Kazakhstan, like many central Asian countries after the fall of the Soviet Union, opened the doors to the market, allowing many private multi-nationals to profit from its relative oil wealth. Oil workers have very dangerous work conditions and in Kazakhstan have no right to organise in trade unions, which was one of the key demands of the movement in Zhanaozen, as well as better pay and the nationalisation of the oil industry. Sick of the profit driven nature of the oil industry – and in most likeliness inspired by the movements across the world in 2011 – workers had occupied a square in the town. It was last Friday when riot police entered the square to clear out the protest that clashes broke out. Hundreds of protestors and workers were injured, whilst a reported 70 were simply massacred. Some video footage has managed to get out, despite authorities shutting down all communication links in the area as part of a state of emergency.

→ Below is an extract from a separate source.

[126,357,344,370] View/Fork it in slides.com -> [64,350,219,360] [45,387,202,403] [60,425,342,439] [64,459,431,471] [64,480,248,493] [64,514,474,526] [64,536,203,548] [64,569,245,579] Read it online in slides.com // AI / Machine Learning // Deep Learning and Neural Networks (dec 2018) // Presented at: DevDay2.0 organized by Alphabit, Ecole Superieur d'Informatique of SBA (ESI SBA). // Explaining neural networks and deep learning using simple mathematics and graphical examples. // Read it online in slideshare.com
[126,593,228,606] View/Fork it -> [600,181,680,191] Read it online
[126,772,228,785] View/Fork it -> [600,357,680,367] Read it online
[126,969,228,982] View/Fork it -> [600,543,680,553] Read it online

Nursultan Nazarbayev had ruled Kazakhstan during the Soviet Union, and in the post-Soviet world simply transferred his international allegience, and maintained almost total power. By opening up the relative rich oil resources to Western market piranas, Nazabavev has favoured profit over the needs of Kazakh workers. Chevron is one of the major profiteers of Kazakh oil, at the cost of the blood of Kazakh workers. The oil could help make the country of Kazakhstan richer, something that benefits all the people, but in the hand sof private profit it enriches only a small minority, as well as foreign multinationals.
Crucially, the oil workers are fighting for both immediate demands to better their own working conditions (for instance better pay and the right to organise) as well the all important demand to nationalise the oil industry. In a year of resistance and uprisings it is important for the working class across the world to support the Kazakh workers in their fight against international market capitalism.